An explanation for why mitochondrial barcoding fails
DNA barcoding using sequences from mt-encoded proteins or rRNA works very well for bilaterian animals, but it is much less effective in delimiting species boundaries of some other eukaryotic taxa, particularly plants (Chase et al. 2005; Kress et al. 2005) and fungi (Xu 2016) but also Porifera (sponges) and Anthozoa (corals and sea anemones)(Huang et al. 2008). Recombination of mt genomes, which is rare or non-existent in bilaterian animals, slows down or stops selective sweeps because beneficial alleles can be fixed in a mt genotype independent of the frequencies of other genes on the mt chromosome (Charlesworth et al. 1993; Rokas et al. 2003; White et al. 2008). The hypothesis for the evolution of barcode gaps that I outline in this paper, therefore, provides testable hypotheses for why mt DNA barcoding might fail for some taxa. If the efficacy of barcoding is dependent on selective sweeps, which in turn is dependent on lack of recombination of mt genomes, then it follows that taxa with recombination of mt genes will have a poor mt DNA barcode signal. Intriguingly, the mt genomes of Porifera and Anthozoa, for which mt DNA barcoding also works poorly, include introns, have very low mutation rates, and likely engage in recombination (Gissi et al. 2008; Huang et al. 2008; Brockman and McFadden 2012). Recombination of mitochondrial DNA has been documented in some plants and fungi (Barr et al. 2005), but the scope of recombination across these eukaryotic groups remains poorly known. For plants, the extent of recombination and the potential for selection sweeps is likely irrelevant to a failure of an effective mt DNA barcode—the rates of nucleotide substitution in plants (with some exceptions) is far lower than in other eukaryotic taxa, leaving little opportunity for the evolution of species-specific mt genotypes (Cowan et al. 2006). A broad-scale comparison of the efficacy of mt DNA barcoding in relation to rates of recombination and nucleotide substitution of mt DNA could be very illuminating.

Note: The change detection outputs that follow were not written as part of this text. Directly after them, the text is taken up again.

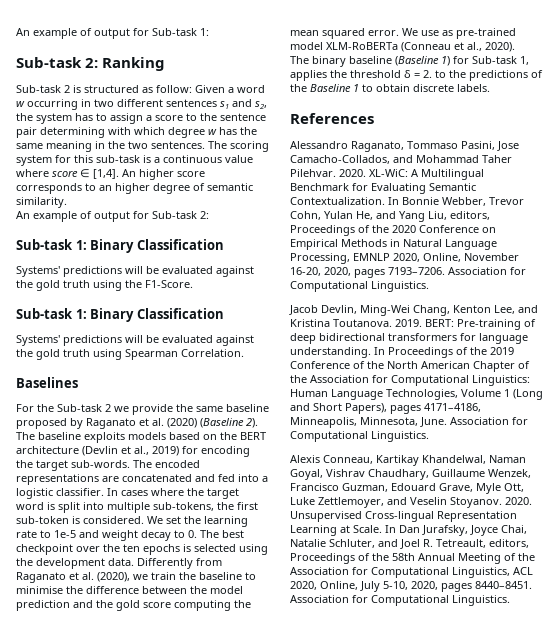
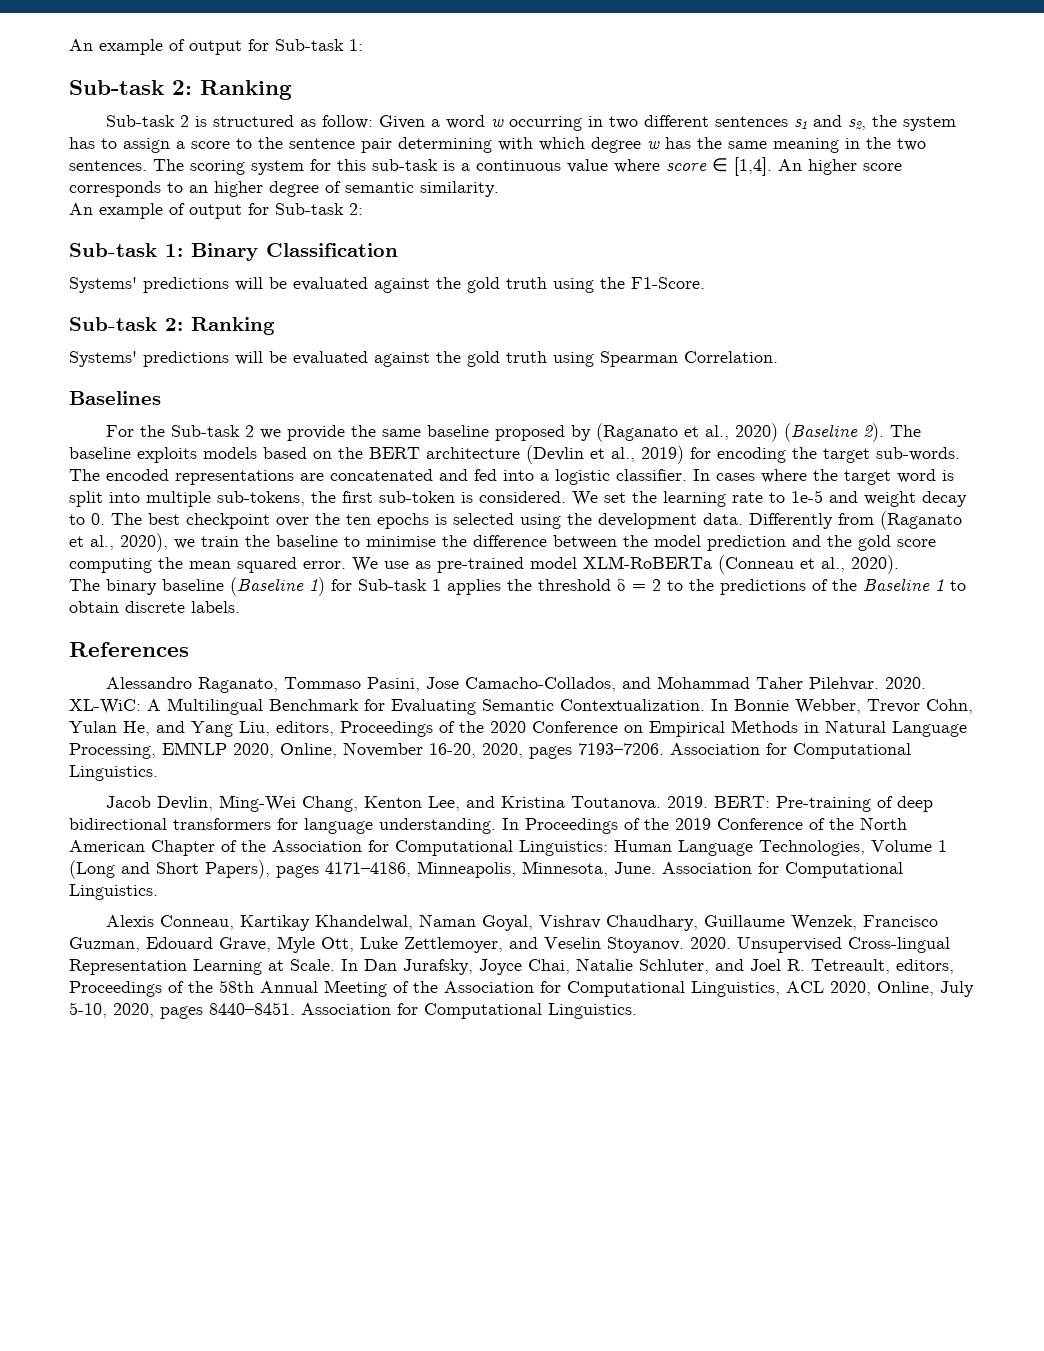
[75,308,224,322] 1: Binary Classification -> [165,317,275,335] 2: Ranking
[86,418,197,429] Raganato et al. (2020) -> [596,423,779,442] (Raganato et al., 2020)
[16,572,130,583] Raganato et al. (2020), -> [880,511,962,530] [69,533,168,552] (Raganato et al., 2020),
[520,56,529,65] 1, -> [432,579,441,591] 1
[423,70,432,78] 2. -> [652,579,661,591] 2

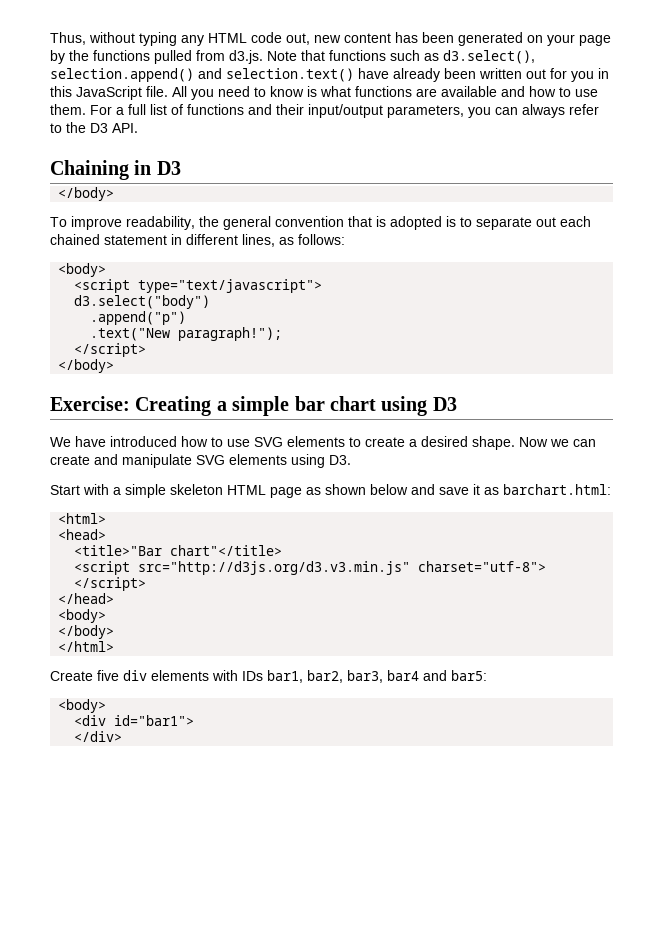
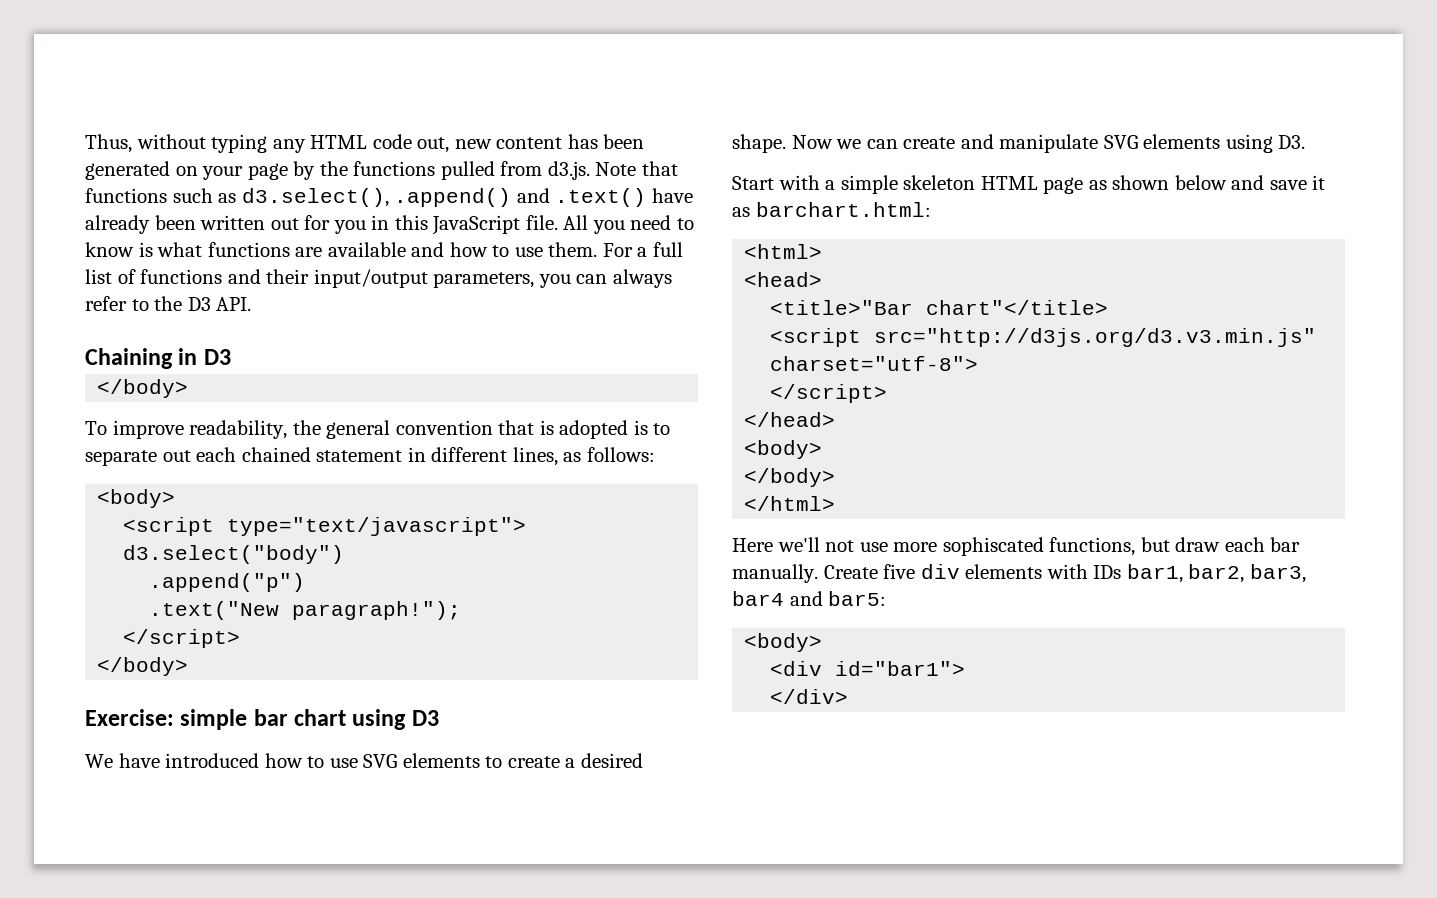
[50,68,354,82] selection.append() and selection.text() -> [394,188,647,207] .append() and .text()
[135,396,227,416] Creating a -> (174, 717) none
(115, 646) none -> [732,537,1301,556] [732,564,818,583] Here we'll not use more sophiscated functions, but draw each bar manually.

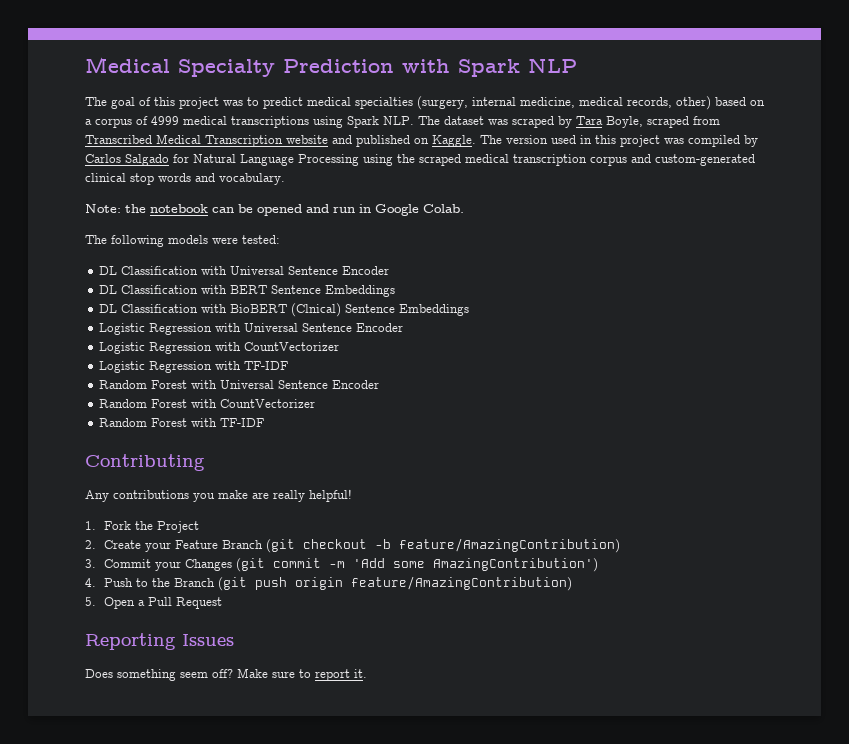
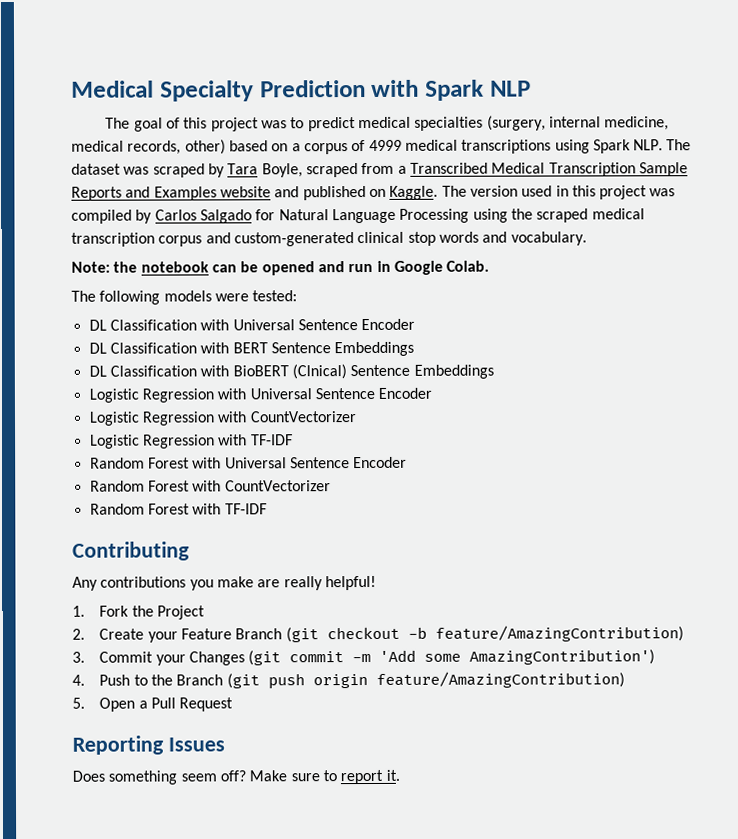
(720, 120) none -> [397,165,407,174] a
(283, 141) none -> [638,162,688,177] [71,186,217,201] Sample Reports and Examples

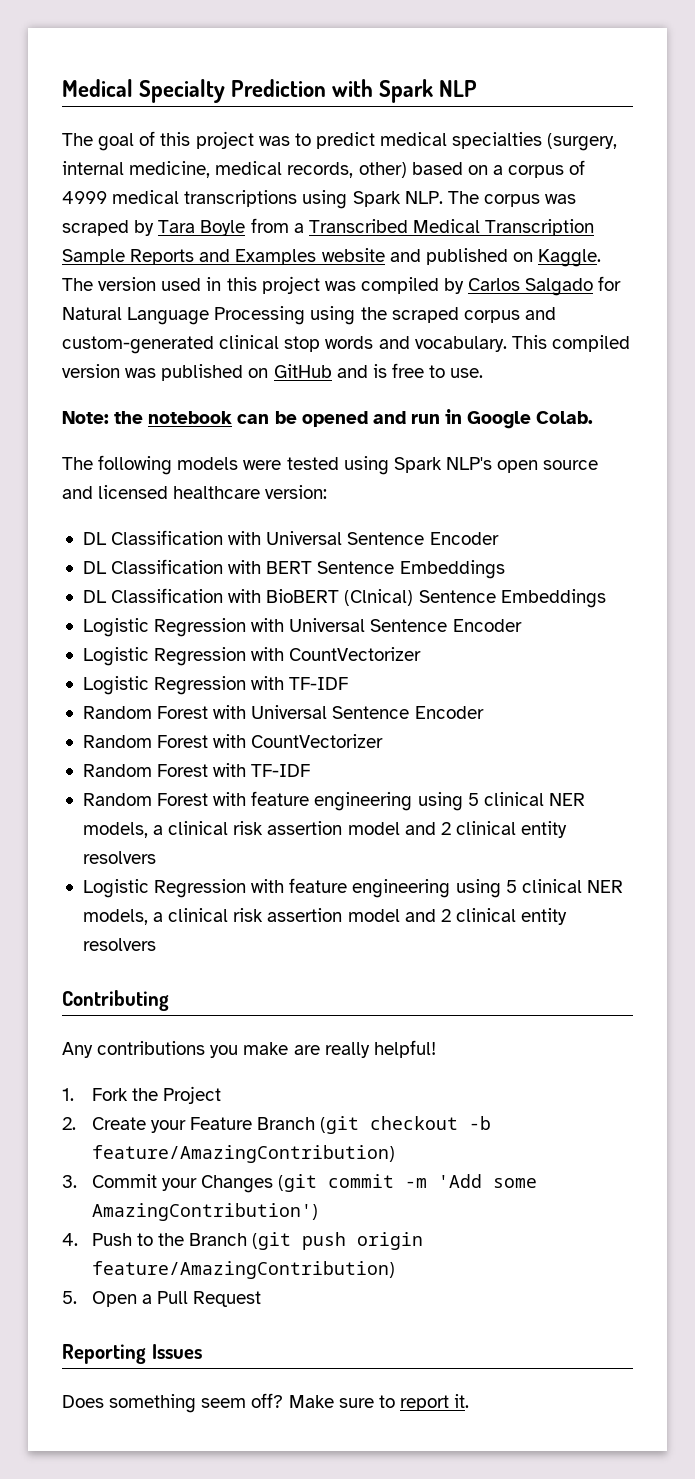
[71,163,121,175] dataset -> [483,194,540,207] corpus
[261,163,358,178] Boyle, scraped -> [200,220,246,236] Boyle
[591,208,645,220] [71,232,155,247] medical transcription -> (459, 315) none
(587, 238) none -> [511,335,630,352] [62,363,484,381] This compiled version was published on GitHub and is free to use.
[252,290,298,302] tested: -> [286,456,599,475] [62,485,328,499] tested using Spark NLP's open source and licensed healthcare version:
(267, 509) none -> [82,791,585,811] [82,821,568,838] [82,851,156,864] [82,878,623,898] [82,908,568,925] [82,938,156,951] // Random Forest with feature engineering using 5 clinical NER models, a clinical risk assertion model and 2 clinical entity resolvers // Logistic Regression with feature engineering using 5 clinical NER models, a clinical risk assertion model and 2 clinical entity resolvers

Rampant introgression of mt genomes, wherein the mitochondrial genotype of one species replaces the mt genotype of another species with little change to N genotypes, will also erase a barcode signal (Toews and Brelsford 2012; Hill 2019b). Such mt introgression is hypothesized to occur when (1) the fitness gain from a better adapted heterospecific mitochondrion compensate for fitness losses from mitonuclear incompatibilities, (2) escape from mutational erosion and loss of mt function compensate for loss of mitonuclear incompatibilities, or (3) when a maternally transmitted parasite like Wolbachia infects a new host species and, because it is co-transmitted with mitochondria, causes the spread the mt genotype of the original host species in the new host species (Sloan et al. 2017; Hill 2019b). The effects of endosymbionts may be particularly problematic for the persistence of a mt DNA barcode gap because endosymbionts can drag mitochondria across a species boundary and could be an explanation for why phenotypically distinct populations of animals like blowflies (Diptera: Calliphoridae) which have high rates of infection by endosymbionts often share a mitochondrial genotype (Whitworth et al. 2007). Loss of a uniquely coadapted mitonuclear genotype could be viewed as loss of species identity such that a lack of a DNA barcode gap in cases of rampant mt introgression is correctly failing to diagnose a collapsed species (Vonlanthen et al. 2012). Such an argument carries a risk of circularity, but the congruence between mt DNA barcode gaps and both conventional species boundaries (Hebert et al. 2003b; Tavares and Baker 2008) and the transitions in ornamentation used during mate choice for species recognition (Hill 2018) establishes a clear link between transitions in mitochondrial genotype and transitions between populations that taxonomists have recognized as species. The cases of rampant introgression of mt genomes then become rare exceptions that can be explained within the context of the mitonuclear compatibility species concept (Hill 2019b).